═════ MATERIAL PROVIDED

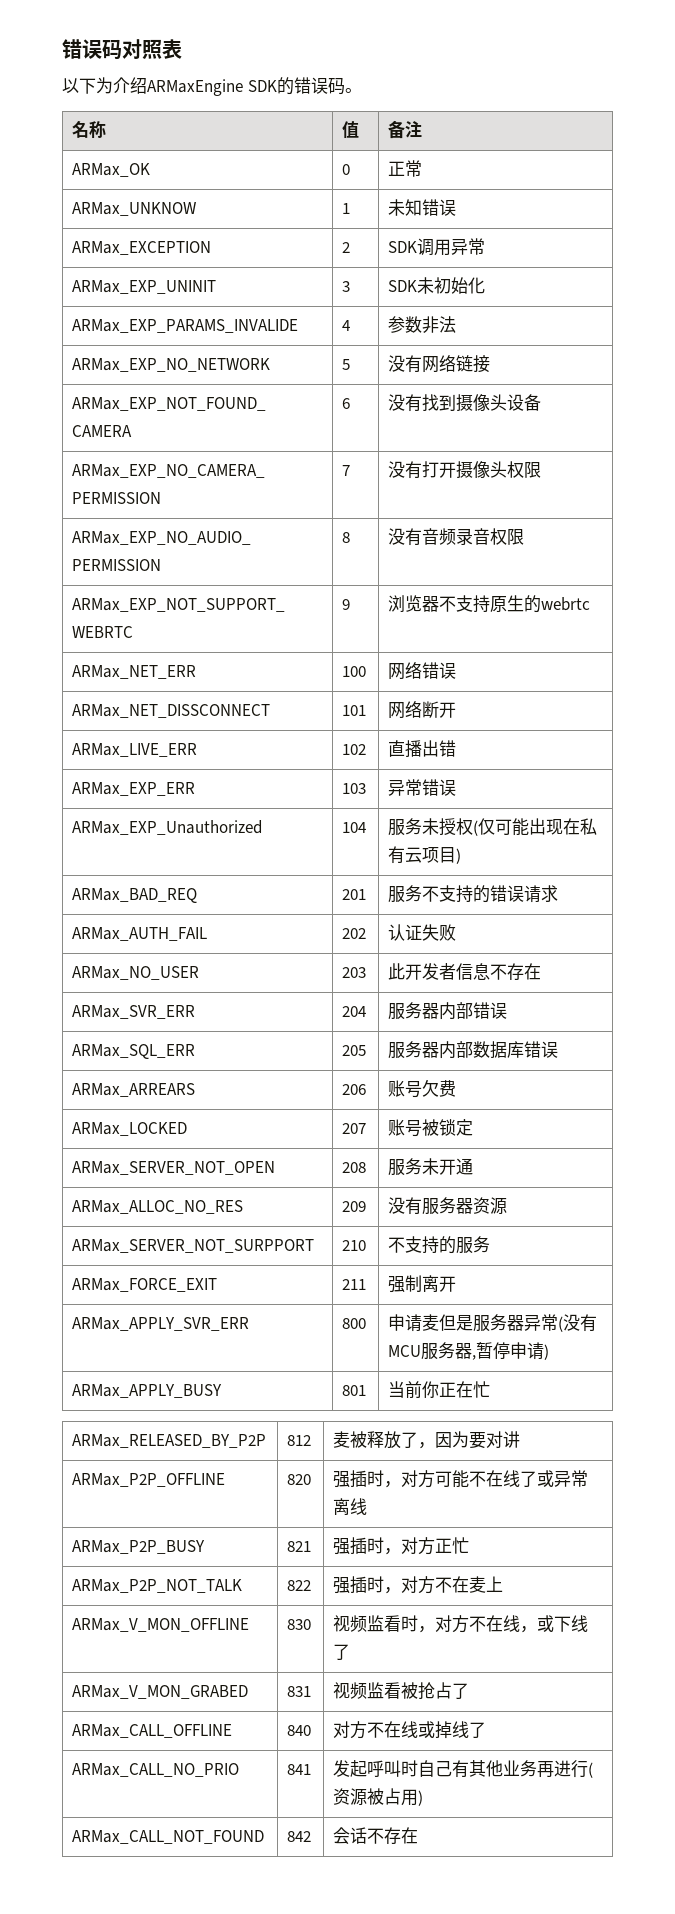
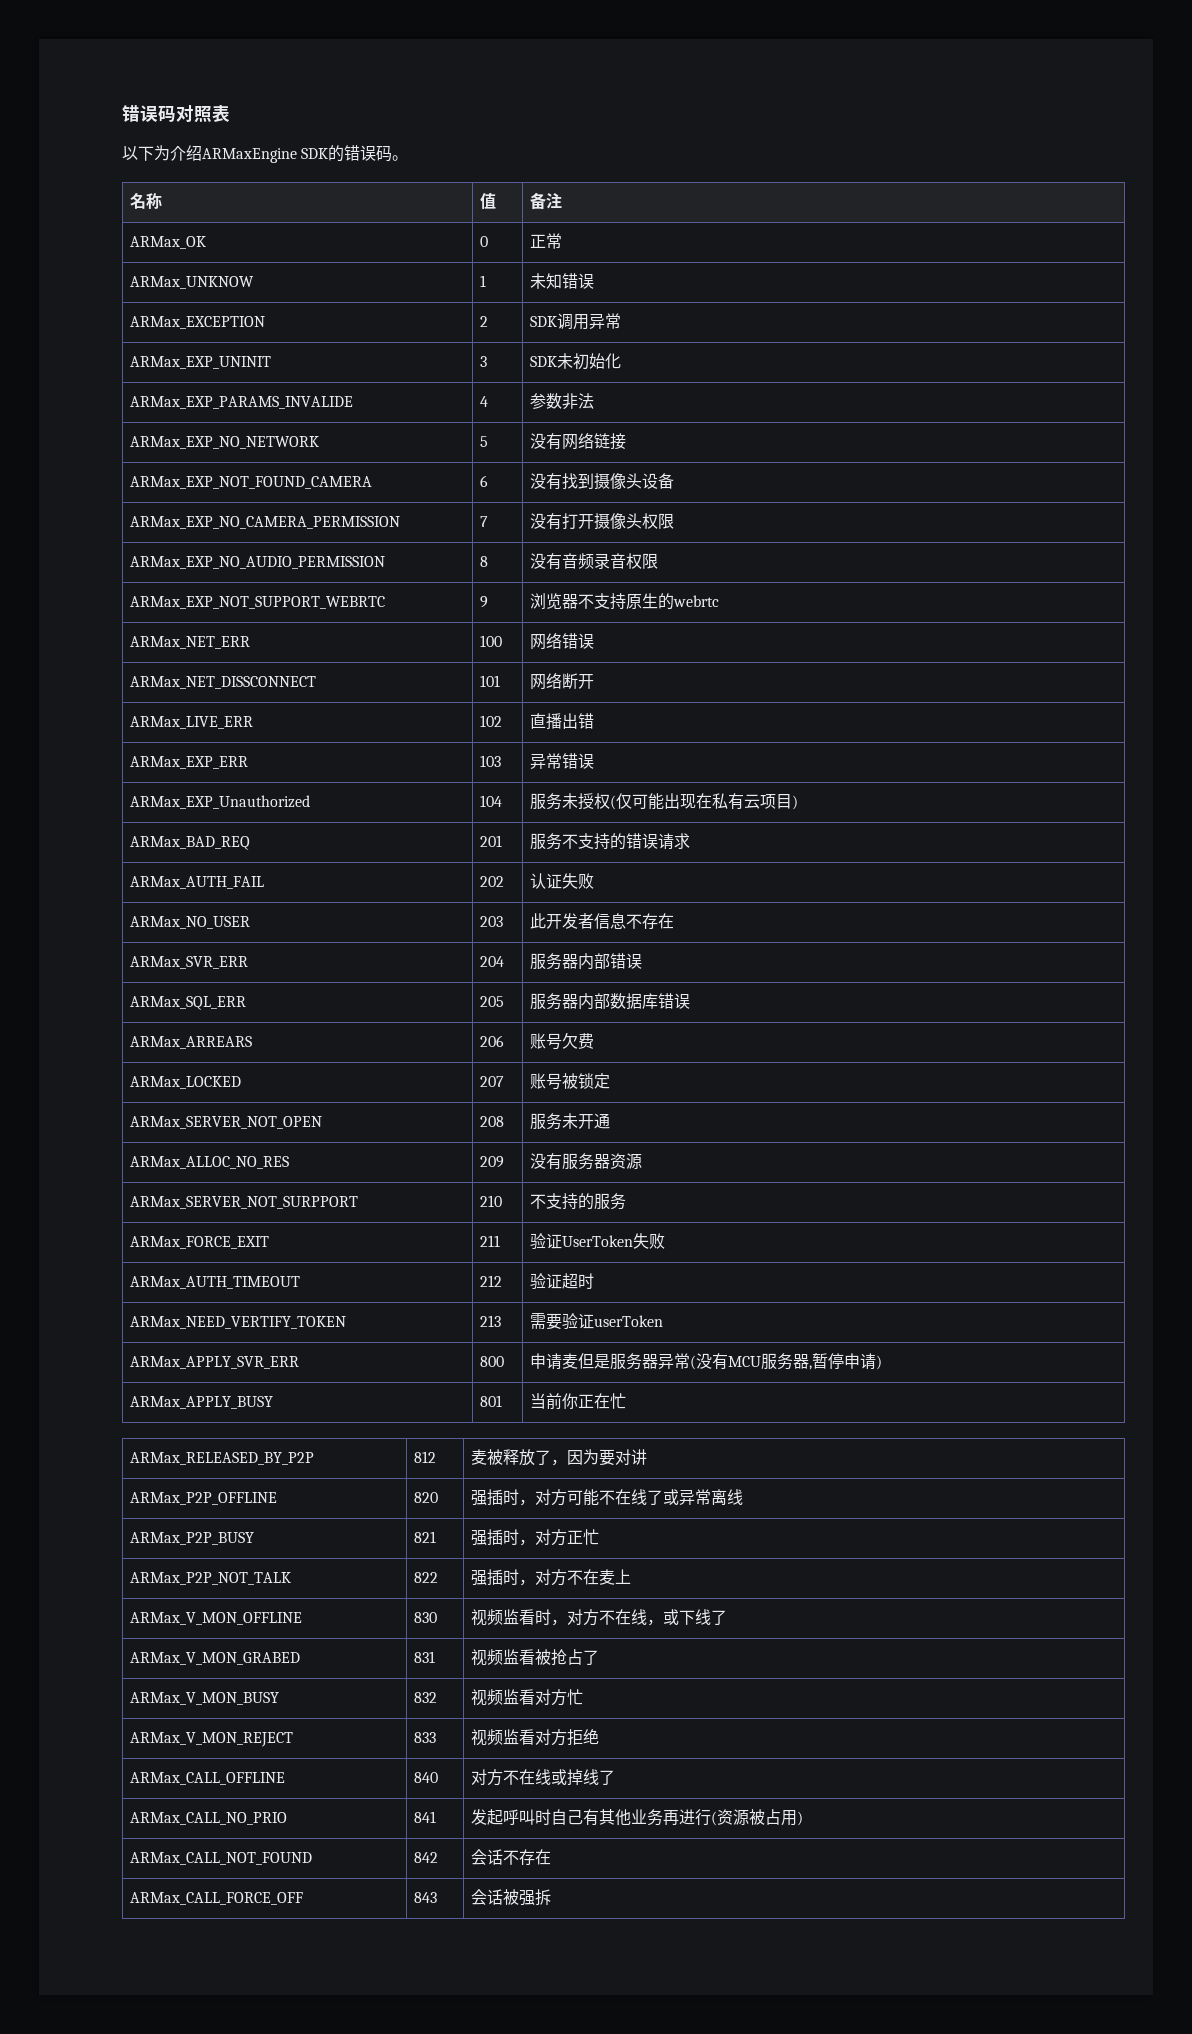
- ARMax_FORCE_EXIT | 211 | 强制离开
+ ARMax_FORCE_EXIT | 211 | 验证UserToken失败
+ ARMax_AUTH_TIMEOUT | 212 | 验证超时
+ ARMax_NEED_VERTIFY_TOKEN | 213 | 需要验证userToken
+ ARMax_V_MON_BUSY | 832 | 视频监看对方忙
+ ARMax_V_MON_REJECT | 833 | 视频监看对方拒绝
+ ARMax_CALL_FORCE_OFF | 843 | 会话被强拆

══════════

**EXERCISE DIRECTIONS**. Give every line of the data above again as it stands; the pictures stay out.

**REPLY**.
- ARMax_FORCE_EXIT | 211 | 强制离开
+ ARMax_FORCE_EXIT | 211 | 验证UserToken失败
+ ARMax_AUTH_TIMEOUT | 212 | 验证超时
+ ARMax_NEED_VERTIFY_TOKEN | 213 | 需要验证userToken
+ ARMax_V_MON_BUSY | 832 | 视频监看对方忙
+ ARMax_V_MON_REJECT | 833 | 视频监看对方拒绝
+ ARMax_CALL_FORCE_OFF | 843 | 会话被强拆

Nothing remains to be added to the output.